Before you go ahead and attach your resume to an email message or application form, have a look through the following list of words that are vague and overly used to see if you use any of them.
Claiming to be “results-driven” means nothing unless you have proof to back up the results that you’ve been able to get from past experience. Instead of using this word, give real examples of past situations in which you’ve been able to drive results. Back that up with measurable details like percentages or other statistics that help emphasize exactly what you’re capable of doing.
Other people can describe you as likeable, but it’s a bit weird to use it to describe yourself. Even the most difficult people to work with can call themselves likeable, so it really doesn’t say anything about you when you’re trying to sell yourself to an employer. If it’s important for you to communicate that you’re a great team player and your coworkers love you, then explain how you led a team project, took the initiative to plan a corporate holiday party, earned your coworkers’ trust, or some other example that proves your likability.
Of course employers want detail-oriented people to work for them. Many of them state it in their job descriptions, which leaves all the more reason for applicants to include in on their resumes. You need to get specific to show exactly how and why you focus on details, along with how it helps move you forward. Tell a unique story about yourself where you really found success by zeroing in on the details of a particular project or problem.
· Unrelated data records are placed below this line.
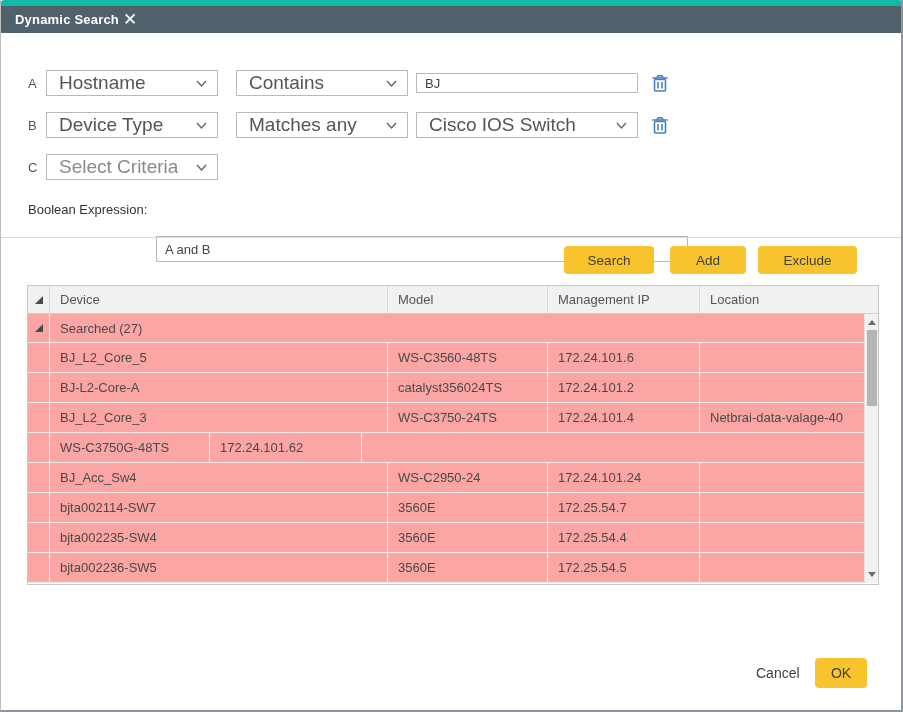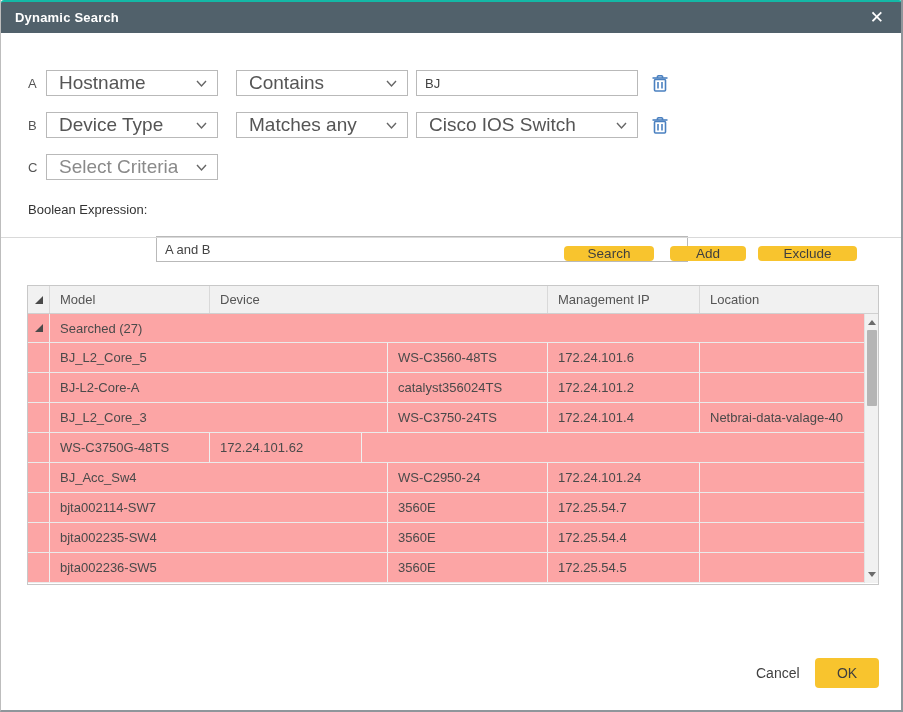--- a/index.html
+++ b/index.html
@@ -5,48 +5,48 @@
   * { box-sizing: border-box; margin: 0; padding: 0; }
   html,body { width:903px; height:712px; background:#fff; font-family:"Liberation Sans", sans-serif; }
   .dialog {
     position:relative; width:903px; height:712px; background:#fff;
     border-left:1px solid #bdbdbd; border-right:2px solid #8f969b; border-bottom:2px solid #8f969b;
     overflow:hidden;
   }
   
   .titlebar {
     position:absolute; left:0; top:0; width:901px; height:33px;
-    background:#51616B; border-top:2px solid #14b8a6; border-radius:3px 3px 0 0;
-    display:flex; align-items:center; justify-content:space-between; padding:0 14px;
+    background:#51616B; border-top:6px solid #14b8a6; border-radius:3px 3px 0 0;
+    display:flex; align-items:center; justify-content:flex-start; padding:0 14px;
   }
   .titlebar .title { color:#fff; font-size:13px; font-weight:600; letter-spacing:.2px; }
   .titlebar .close { color:#fff; font-size:17px; line-height:1; cursor:pointer; font-weight:400; padding:2px 4px; }
   
   .crit-row { position:absolute; left:0; height:26px; display:flex; align-items:center; }
   .row-a { top:70px; } .row-b { top:112px; } .row-c { top:154px; }
   .crit-label { position:absolute; left:27px; width:14px; font-size:13px; color:#555; }
   .ctrl { position:absolute; height:26px; border:1px solid #b9b9b9; background:#fff;
           display:flex; align-items:center; font-size:19px; color:#555; padding:0 26px 0 12px; }
   .ctrl .seltext { white-space:nowrap; overflow:hidden; }
   .ctrl .chev { position:absolute; right:10px; top:9px; }
   .pos1 { left:45px;  width:172px; }
   .pos2 { left:235px; width:172px; }
   .pos3 { left:415px; width:222px;align-items:center; }
   .placeholder { color:#8a8a8a; }
-  input.valbox { position:absolute; left:415px; width:222px; height:26px; border:1px solid #b9b9b9;
+  input.valbox { position:absolute; left:415px; width:222px; height:20px; border:1px solid #b9b9b9;
                  font-size:13px; color:#444; padding:0 8px; font-family:"Liberation Sans",sans-serif; outline:none; }
   .trash { position:absolute; left:650px; top:4px; width:18px; height:19px; cursor:pointer; }
   
   .bool-row { position:absolute; top:196px; left:0; height:26px; width:100%; }
   .bool-label { position:absolute; left:27px; top:6px; font-size:13px; color:#333;text-align:right; }
   .bool-input { position:absolute; left:155px; top:0; width:532px; height:26px; border:1px solid #b9b9b9;
                 font-size:13px; color:#444; padding:0 8px; font-family:"Liberation Sans",sans-serif; outline:none;margin-top:40px; }
   
   .divider { position:absolute; left:0; top:237px; width:901px; height:1px; background:#d9d9d9; }
-  .btn { position:absolute; top:246px; height:15px; background:#F8C42E; border:none; border-radius:4px;
+  .btn { position:absolute; top:246px; height:28px; background:#F8C42E; border:none; border-radius:4px;
          font-size:13.5px; color:#3f3f3f; cursor:pointer; font-family:"Liberation Sans",sans-serif; }
   .btn-search  { left:563px; width:90px; }
   .btn-add     { left:669px; width:76px; }
   .btn-exclude { left:757px; width:99px; }
   
   .table { position:absolute; left:26px; top:285px; width:852px; height:300px; border:1px solid #c8c8c8; background:#fff; }
   .thead { display:flex; height:28px; background:#f1f1f1; border-bottom:1px solid #d0d0d0; align-items:center; }
   .thcell { height:100%; display:flex; align-items:center; padding-left:10px; font-size:13px; color:#555;
             border-right:1px solid #d9d9d9; }
   .tbody-wrap { position:relative; height:269px; overflow:hidden; }
@@ -61,21 +61,21 @@
   .col-loc    { flex:1; border-right:none; }
   .tri { width:0; height:0; border-left:8px solid transparent; border-bottom:8px solid #4a4a4a; }
   
   .scrollbar { position:absolute; right:0; top:0; width:14px; height:269px; background:#f1f1f1; border-left:1px solid #e2e2e2; }
   .sb-up, .sb-down { position:absolute; left:3px; width:0; height:0; }
   .sb-up   { top:6px;    border-left:4px solid transparent; border-right:4px solid transparent; border-bottom:5px solid #6b6b6b; }
   .sb-down { bottom:6px; border-left:4px solid transparent; border-right:4px solid transparent; border-top:5px solid #6b6b6b; }
   .sb-thumb { position:absolute; left:2px; top:16px; width:10px; height:76px; background:#b5b5b5; border-radius:1px; }
   
   .footer-cancel { position:absolute; left:755px; top:665px; font-size:14px; color:#404040; cursor:pointer; }
-  .footer-ok { position:absolute; left:814px; top:658px; width:64px; height:30px; background:#F8C42E; border:none;
+  .footer-ok { position:absolute; left:814px; top:658px; width:52px; height:30px; background:#F8C42E; border:none;
                border-radius:4px; font-size:14px; color:#3f3f3f; cursor:pointer; font-family:"Liberation Sans",sans-serif; }
 </style>
 </head>
 <body>
 
 <div class="dialog">
 
   <div class="titlebar">
     <span class="title">Dynamic Search</span>
     <span class="close">✕</span>
@@ -161,22 +161,22 @@
 
   <button class="btn btn-search">Search</button>
   <button class="btn btn-add">Add</button>
   <button class="btn btn-exclude">Exclude</button>
 
   <div class="table">
     <div class="thead">
       <div class="thcell col-expand">
           <span class="tri"></span>
         </div>
+      <div class="thcell col-device">Device</div>
       <div class="thcell col-model">Model</div>
-      <div class="thcell col-device">Device</div>
       <div class="thcell col-ip">Management IP</div>
       <div class="thcell col-loc">Location</div>
     </div>
     <div class="tbody-wrap">
       <div class="group-row">
         <div class="tcell col-expand">
             <span class="tri"></span>
           </div>
         <div class="tcell col-device" style="border-right:none; flex:1;">Searched (27)</div>
       </div>

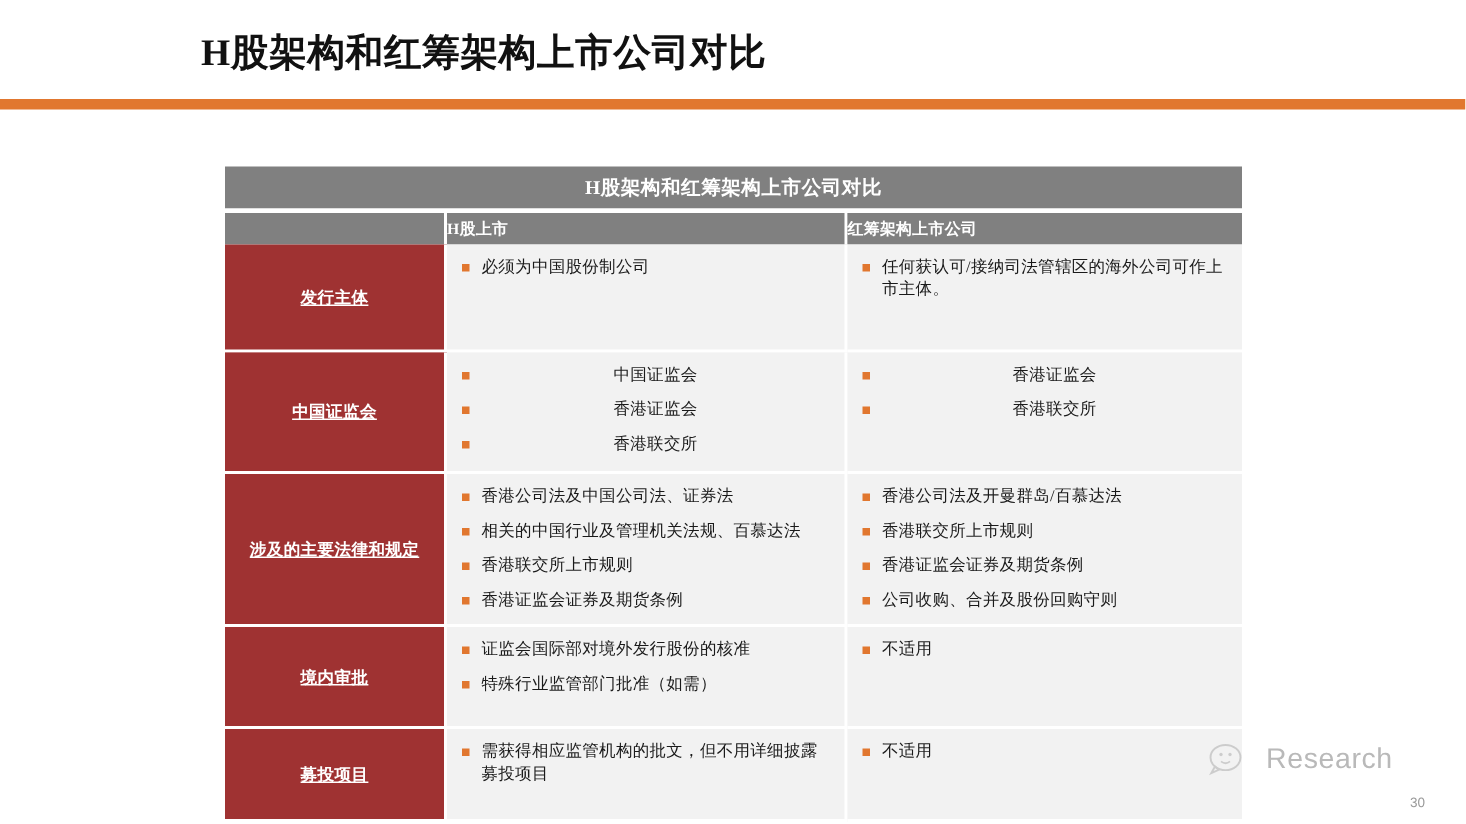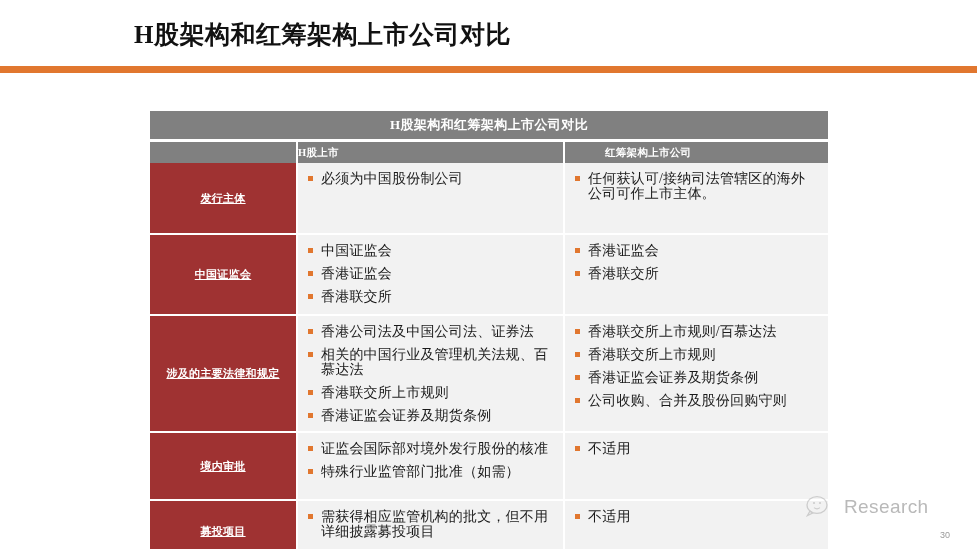--- a/index.html
+++ b/index.html
@@ -69,21 +69,21 @@
     color: #ffffff;
     font-size: 10.5px;
     font-weight: bold;
     height: 21px;
     text-align: left;
     letter-spacing: 0.3px;
     border-right: 2px solid #ffffff;
     padding: 0;
   }
   .tbl th.blank { background: #808080; }
-  .tbl th:last-child { border-right: none; padding-left: 40px; }
+  .tbl th:last-child { border-right: none; }
 
   .tbl td {
     vertical-align: top;
     padding: 0;
     border-right: 2px solid #ffffff;
     border-bottom: 2px solid #ffffff;
   }
   .tbl td:last-child { border-right: none; }
 
   td.lbl {
@@ -103,39 +103,39 @@
 
   ul.bullets {
     list-style: none;
     margin: 0;
     padding: 0;
   }
   ul.bullets li {
     position: relative;
     padding-left: 17px;
     margin-bottom: 8px;
-    font-size: 14px;
+    font-size: 11px;
     line-height: 15px;
     color: #1a1a1a;
     letter-spacing: 0.2px;
   }
   ul.bullets li:last-child { margin-bottom: 0; }
   ul.bullets li::before {
     content: "";
     position: absolute;
     left: 4px;
     top: 5px;
     width: 5px;
     height: 5px;
     background: #E1772F;
   }
 
   
   tr.r-0 td { height: 54px; }
-  tr.r-1 td { height: 63px; }
+  tr.r-1 td { height: 63px; text-align: center; }
   tr.r-2 td { height: 84px; }
   tr.r-3 td { height: 50px; }
   tr.r-4 td { height: 44px; }
 
   
   .brand {
     position: absolute;
     left: 806px;
     top: 494px;
     display: flex;
@@ -220,21 +220,21 @@
           <td class="cell">
             <ul class="bullets">
               <li>香港公司法及中国公司法、证券法</li>
               <li>相关的中国行业及管理机关法规、百慕达法</li>
               <li>香港联交所上市规则</li>
               <li>香港证监会证券及期货条例</li>
             </ul>
           </td>
           <td class="cell">
             <ul class="bullets">
-              <li>香港联交所上市规则/百慕达法</li>
+              <li>香港公司法及开曼群岛/百慕达法</li>
               <li>香港联交所上市规则</li>
               <li>香港证监会证券及期货条例</li>
               <li>公司收购、合并及股份回购守则</li>
             </ul>
           </td>
         </tr>
         <tr class="r-3">
           <td class="lbl">境内审批</td>
           <td class="cell">
             <ul class="bullets">

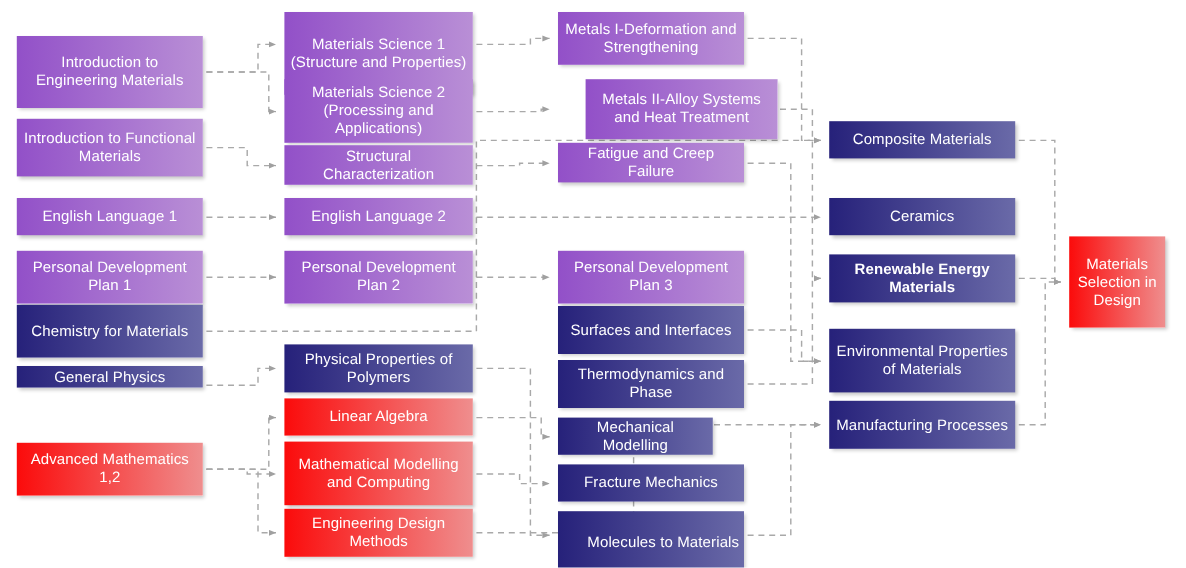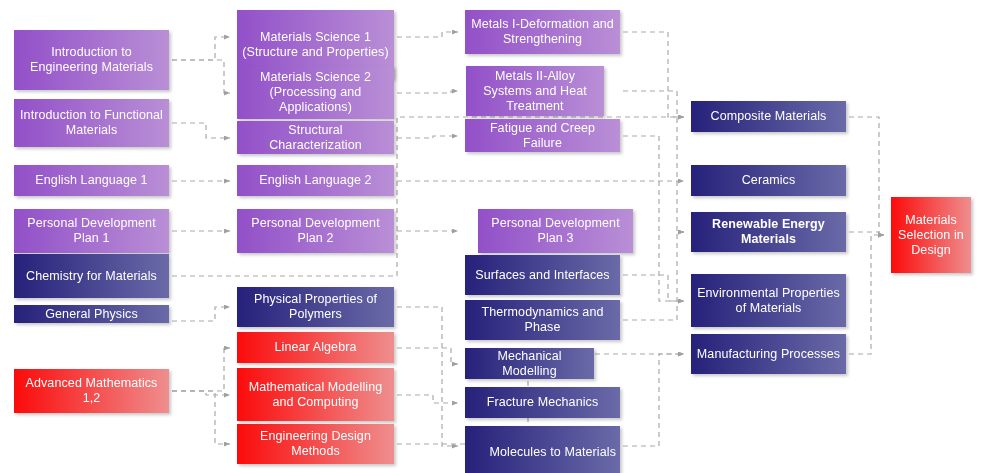--- a/index.html
+++ b/index.html
@@ -109,27 +109,27 @@
       </div>
       <div class="node c-red" style="left: 237px; top: 368px; width: 157px; height: 53px;">
         <span>Mathematical Modelling and Computing</span>
       </div>
       <div class="node c-red" style="left: 237px; top: 424px; width: 157px; height: 40px;">
         <span>Engineering Design Methods</span>
       </div>
       <div class="node c-purple" style="left: 465px; top: 10px; width: 155px; height: 44px;">
         <span>Metals I-Deformation and Strengthening</span>
       </div>
-      <div class="node c-purple" style="left: 466px; top: 66px; width: 138px; height: 50px;">
+      <div class="node c-purple" style="left: 488px; top: 66px; width: 160px; height: 50px;">
         <span>Metals II-Alloy Systems and Heat Treatment</span>
       </div>
       <div class="node c-purple" style="left: 465px; top: 119px; width: 155px; height: 33px;">
         <span>Fatigue and Creep Failure</span>
       </div>
-      <div class="node c-purple" style="left: 478px; top: 209px; width: 155px; height: 44px;">
+      <div class="node c-purple" style="left: 465px; top: 209px; width: 155px; height: 44px;">
         <span>Personal Development Plan 3</span>
       </div>
       <div class="node c-blue" style="left: 465px; top: 255px; width: 155px; height: 40px;">
         <span>Surfaces and Interfaces</span>
       </div>
       <div class="node c-blue" style="left: 465px; top: 300px; width: 155px; height: 40px;">
         <span>Thermodynamics and Phase</span>
       </div>
       <div class="node c-blue" style="left: 465px; top: 348px; width: 129px; height: 31px;">
         <span>Mechanical Modelling</span>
“Dynamic” is one of those fancy words you think will make you sound smart. But in reality, all it does is add fluff. If you’re trying to communicate that you can adapt well to change and still make progress, then the best way to make that point would be to explain how you did that from previous experience.
Even if you truly are a hard worker, simply stating it isn’t going to convince an employer. Ask yourself: How does your work ethic differ from the average employee’s? How do you push through when faced with unexpected problems? How did you go out of your way to deliver above and beyond what was expected of you in a previous work situation? Focus on answering these questions in your resume.
Anyone can be an expert these days. You can call yourself an expert on your resume, but anyone who reads it won’t believe you until you back it up with concrete facts. To prove your expertise, make sure to include the number of years of experience you have, the most successful strategies you have implemented, and any impressive results or awards you were really proud of achieving.
Employers don’t want to hire people who need to be taken by the hand and shown how to do everything, so calling yourself “self-motivated” may seem like a good way to demonstrate that in your resume. In truth, though, this is just another empty word that too many people put on their resumes in place of real examples. If you have leadership experience or if you were previously responsible for completely a certain project or task, explain how you were able to handle it without needing anyone to push you along.
The word “successful” is one of the few commonly used words you can still put on your resume, but only if you follow it by describing exactly why you think you’re so successful. You can do that by elaborating on your skills and experience.
Responsibility is an important part of any job, so it should be a given that you have that quality already. Rather than calling yourself “responsible” and leaving it at that, you should instead focus on adding a few points about how you exercised control and made important decisions that influenced a particular problem or situation.
There’s nothing quite like working the word “innovative” into your resume in hopes of it helping you stand out from every other applicant. This is one of the most overly used buzzwords of the past couple of decades or so, largely thanks to how much we rely on technology now. If you truly want to emphasize how innovative you can be, try talking about other people’s positive feedback about a new idea or approach you introduced to them in your previous work experience.